::: EXERCISE MATERIALS

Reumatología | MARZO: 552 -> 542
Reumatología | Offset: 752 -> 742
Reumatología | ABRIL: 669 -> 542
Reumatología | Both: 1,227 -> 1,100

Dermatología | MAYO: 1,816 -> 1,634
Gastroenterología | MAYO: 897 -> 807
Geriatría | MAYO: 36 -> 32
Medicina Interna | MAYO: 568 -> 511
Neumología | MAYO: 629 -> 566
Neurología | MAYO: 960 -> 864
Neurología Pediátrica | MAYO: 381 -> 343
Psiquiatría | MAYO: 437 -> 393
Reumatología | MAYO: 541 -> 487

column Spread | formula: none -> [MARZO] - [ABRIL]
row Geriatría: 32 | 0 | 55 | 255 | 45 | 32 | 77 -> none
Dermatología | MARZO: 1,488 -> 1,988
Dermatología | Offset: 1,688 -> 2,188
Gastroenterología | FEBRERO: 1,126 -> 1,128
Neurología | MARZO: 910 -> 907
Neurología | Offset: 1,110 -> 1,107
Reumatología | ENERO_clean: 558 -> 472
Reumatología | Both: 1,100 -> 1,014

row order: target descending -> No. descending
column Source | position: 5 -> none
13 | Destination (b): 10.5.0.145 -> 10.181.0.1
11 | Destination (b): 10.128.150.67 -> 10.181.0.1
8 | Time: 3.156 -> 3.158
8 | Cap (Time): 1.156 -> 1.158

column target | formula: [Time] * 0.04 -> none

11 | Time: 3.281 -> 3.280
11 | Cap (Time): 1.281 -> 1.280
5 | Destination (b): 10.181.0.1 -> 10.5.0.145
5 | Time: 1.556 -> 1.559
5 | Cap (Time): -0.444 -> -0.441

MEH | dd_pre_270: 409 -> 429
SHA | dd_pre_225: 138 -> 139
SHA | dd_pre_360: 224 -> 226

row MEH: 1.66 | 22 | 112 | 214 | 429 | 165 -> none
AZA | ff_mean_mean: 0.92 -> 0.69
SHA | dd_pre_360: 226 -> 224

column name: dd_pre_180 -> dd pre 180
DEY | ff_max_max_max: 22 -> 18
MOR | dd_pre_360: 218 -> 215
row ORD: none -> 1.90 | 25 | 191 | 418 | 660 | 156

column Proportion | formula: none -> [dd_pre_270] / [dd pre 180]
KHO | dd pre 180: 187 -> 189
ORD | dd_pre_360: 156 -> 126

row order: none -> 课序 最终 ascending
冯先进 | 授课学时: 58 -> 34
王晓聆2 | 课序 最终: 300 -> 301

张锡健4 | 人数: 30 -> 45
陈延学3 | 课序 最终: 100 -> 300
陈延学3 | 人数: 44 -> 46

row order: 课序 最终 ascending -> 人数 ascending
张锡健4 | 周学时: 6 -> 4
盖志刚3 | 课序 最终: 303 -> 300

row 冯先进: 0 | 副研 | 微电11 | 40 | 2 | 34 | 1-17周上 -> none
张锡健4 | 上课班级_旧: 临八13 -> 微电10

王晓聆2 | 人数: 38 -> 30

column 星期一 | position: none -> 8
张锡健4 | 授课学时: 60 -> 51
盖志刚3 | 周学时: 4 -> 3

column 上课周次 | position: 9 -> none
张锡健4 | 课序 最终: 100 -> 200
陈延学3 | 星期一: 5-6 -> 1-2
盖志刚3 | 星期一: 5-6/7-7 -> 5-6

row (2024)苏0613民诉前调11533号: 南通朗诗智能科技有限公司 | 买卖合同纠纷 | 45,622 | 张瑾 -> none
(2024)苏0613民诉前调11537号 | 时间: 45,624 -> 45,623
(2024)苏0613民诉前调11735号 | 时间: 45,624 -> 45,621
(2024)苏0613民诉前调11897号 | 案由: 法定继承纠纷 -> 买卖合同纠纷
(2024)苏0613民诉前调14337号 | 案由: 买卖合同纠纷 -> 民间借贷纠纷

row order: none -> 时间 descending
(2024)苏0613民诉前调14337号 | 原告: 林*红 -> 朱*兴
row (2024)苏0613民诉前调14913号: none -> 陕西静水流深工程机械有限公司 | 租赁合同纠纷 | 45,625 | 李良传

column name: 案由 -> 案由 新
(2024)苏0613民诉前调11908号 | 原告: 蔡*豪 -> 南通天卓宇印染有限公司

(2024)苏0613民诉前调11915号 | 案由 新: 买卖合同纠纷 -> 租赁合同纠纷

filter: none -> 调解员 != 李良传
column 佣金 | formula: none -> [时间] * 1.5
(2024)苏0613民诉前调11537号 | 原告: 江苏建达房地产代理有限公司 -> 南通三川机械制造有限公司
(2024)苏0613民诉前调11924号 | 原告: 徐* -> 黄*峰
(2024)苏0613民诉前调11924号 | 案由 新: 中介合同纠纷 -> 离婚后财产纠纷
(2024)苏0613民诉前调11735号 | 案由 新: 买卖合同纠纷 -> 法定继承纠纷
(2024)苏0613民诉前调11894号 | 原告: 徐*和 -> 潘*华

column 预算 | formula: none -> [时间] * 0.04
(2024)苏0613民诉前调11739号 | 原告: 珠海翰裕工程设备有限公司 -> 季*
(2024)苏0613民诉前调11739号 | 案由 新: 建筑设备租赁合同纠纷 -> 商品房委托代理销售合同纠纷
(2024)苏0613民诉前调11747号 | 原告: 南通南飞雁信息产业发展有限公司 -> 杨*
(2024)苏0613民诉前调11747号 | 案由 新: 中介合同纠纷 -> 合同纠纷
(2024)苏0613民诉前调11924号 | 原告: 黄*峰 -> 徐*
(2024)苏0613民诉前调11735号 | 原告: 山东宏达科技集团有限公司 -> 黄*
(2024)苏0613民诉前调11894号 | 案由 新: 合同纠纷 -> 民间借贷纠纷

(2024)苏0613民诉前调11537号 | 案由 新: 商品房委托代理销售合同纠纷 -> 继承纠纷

::::::

EXERCISE AIM:
Extract the full listing above without altering anything.

RESPONSE BOX:
Reumatología | MARZO: 552 -> 542
Reumatología | Offset: 752 -> 742
Reumatología | ABRIL: 669 -> 542
Reumatología | Both: 1,227 -> 1,100

Dermatología | MAYO: 1,816 -> 1,634
Gastroenterología | MAYO: 897 -> 807
Geriatría | MAYO: 36 -> 32
Medicina Interna | MAYO: 568 -> 511
Neumología | MAYO: 629 -> 566
Neurología | MAYO: 960 -> 864
Neurología Pediátrica | MAYO: 381 -> 343
Psiquiatría | MAYO: 437 -> 393
Reumatología | MAYO: 541 -> 487

column Spread | formula: none -> [MARZO] - [ABRIL]
row Geriatría: 32 | 0 | 55 | 255 | 45 | 32 | 77 -> none
Dermatología | MARZO: 1,488 -> 1,988
Dermatología | Offset: 1,688 -> 2,188
Gastroenterología | FEBRERO: 1,126 -> 1,128
Neurología | MARZO: 910 -> 907
Neurología | Offset: 1,110 -> 1,107
Reumatología | ENERO_clean: 558 -> 472
Reumatología | Both: 1,100 -> 1,014

row order: target descending -> No. descending
column Source | position: 5 -> none
13 | Destination (b): 10.5.0.145 -> 10.181.0.1
11 | Destination (b): 10.128.150.67 -> 10.181.0.1
8 | Time: 3.156 -> 3.158
8 | Cap (Time): 1.156 -> 1.158

column target | formula: [Time] * 0.04 -> none

11 | Time: 3.281 -> 3.280
11 | Cap (Time): 1.281 -> 1.280
5 | Destination (b): 10.181.0.1 -> 10.5.0.145
5 | Time: 1.556 -> 1.559
5 | Cap (Time): -0.444 -> -0.441

MEH | dd_pre_270: 409 -> 429
SHA | dd_pre_225: 138 -> 139
SHA | dd_pre_360: 224 -> 226

row MEH: 1.66 | 22 | 112 | 214 | 429 | 165 -> none
AZA | ff_mean_mean: 0.92 -> 0.69
SHA | dd_pre_360: 226 -> 224

column name: dd_pre_180 -> dd pre 180
DEY | ff_max_max_max: 22 -> 18
MOR | dd_pre_360: 218 -> 215
row ORD: none -> 1.90 | 25 | 191 | 418 | 660 | 156

column Proportion | formula: none -> [dd_pre_270] / [dd pre 180]
KHO | dd pre 180: 187 -> 189
ORD | dd_pre_360: 156 -> 126

row order: none -> 课序 最终 ascending
冯先进 | 授课学时: 58 -> 34
王晓聆2 | 课序 最终: 300 -> 301

张锡健4 | 人数: 30 -> 45
陈延学3 | 课序 最终: 100 -> 300
陈延学3 | 人数: 44 -> 46

row order: 课序 最终 ascending -> 人数 ascending
张锡健4 | 周学时: 6 -> 4
盖志刚3 | 课序 最终: 303 -> 300

row 冯先进: 0 | 副研 | 微电11 | 40 | 2 | 34 | 1-17周上 -> none
张锡健4 | 上课班级_旧: 临八13 -> 微电10

王晓聆2 | 人数: 38 -> 30

column 星期一 | position: none -> 8
张锡健4 | 授课学时: 60 -> 51
盖志刚3 | 周学时: 4 -> 3

column 上课周次 | position: 9 -> none
张锡健4 | 课序 最终: 100 -> 200
陈延学3 | 星期一: 5-6 -> 1-2
盖志刚3 | 星期一: 5-6/7-7 -> 5-6

row (2024)苏0613民诉前调11533号: 南通朗诗智能科技有限公司 | 买卖合同纠纷 | 45,622 | 张瑾 -> none
(2024)苏0613民诉前调11537号 | 时间: 45,624 -> 45,623
(2024)苏0613民诉前调11735号 | 时间: 45,624 -> 45,621
(2024)苏0613民诉前调11897号 | 案由: 法定继承纠纷 -> 买卖合同纠纷
(2024)苏0613民诉前调14337号 | 案由: 买卖合同纠纷 -> 民间借贷纠纷

row order: none -> 时间 descending
(2024)苏0613民诉前调14337号 | 原告: 林*红 -> 朱*兴
row (2024)苏0613民诉前调14913号: none -> 陕西静水流深工程机械有限公司 | 租赁合同纠纷 | 45,625 | 李良传

column name: 案由 -> 案由 新
(2024)苏0613民诉前调11908号 | 原告: 蔡*豪 -> 南通天卓宇印染有限公司

(2024)苏0613民诉前调11915号 | 案由 新: 买卖合同纠纷 -> 租赁合同纠纷

filter: none -> 调解员 != 李良传
column 佣金 | formula: none -> [时间] * 1.5
(2024)苏0613民诉前调11537号 | 原告: 江苏建达房地产代理有限公司 -> 南通三川机械制造有限公司
(2024)苏0613民诉前调11924号 | 原告: 徐* -> 黄*峰
(2024)苏0613民诉前调11924号 | 案由 新: 中介合同纠纷 -> 离婚后财产纠纷
(2024)苏0613民诉前调11735号 | 案由 新: 买卖合同纠纷 -> 法定继承纠纷
(2024)苏0613民诉前调11894号 | 原告: 徐*和 -> 潘*华

column 预算 | formula: none -> [时间] * 0.04
(2024)苏0613民诉前调11739号 | 原告: 珠海翰裕工程设备有限公司 -> 季*
(2024)苏0613民诉前调11739号 | 案由 新: 建筑设备租赁合同纠纷 -> 商品房委托代理销售合同纠纷
(2024)苏0613民诉前调11747号 | 原告: 南通南飞雁信息产业发展有限公司 -> 杨*
(2024)苏0613民诉前调11747号 | 案由 新: 中介合同纠纷 -> 合同纠纷
(2024)苏0613民诉前调11924号 | 原告: 黄*峰 -> 徐*
(2024)苏0613民诉前调11735号 | 原告: 山东宏达科技集团有限公司 -> 黄*
(2024)苏0613民诉前调11894号 | 案由 新: 合同纠纷 -> 民间借贷纠纷

(2024)苏0613民诉前调11537号 | 案由 新: 商品房委托代理销售合同纠纷 -> 继承纠纷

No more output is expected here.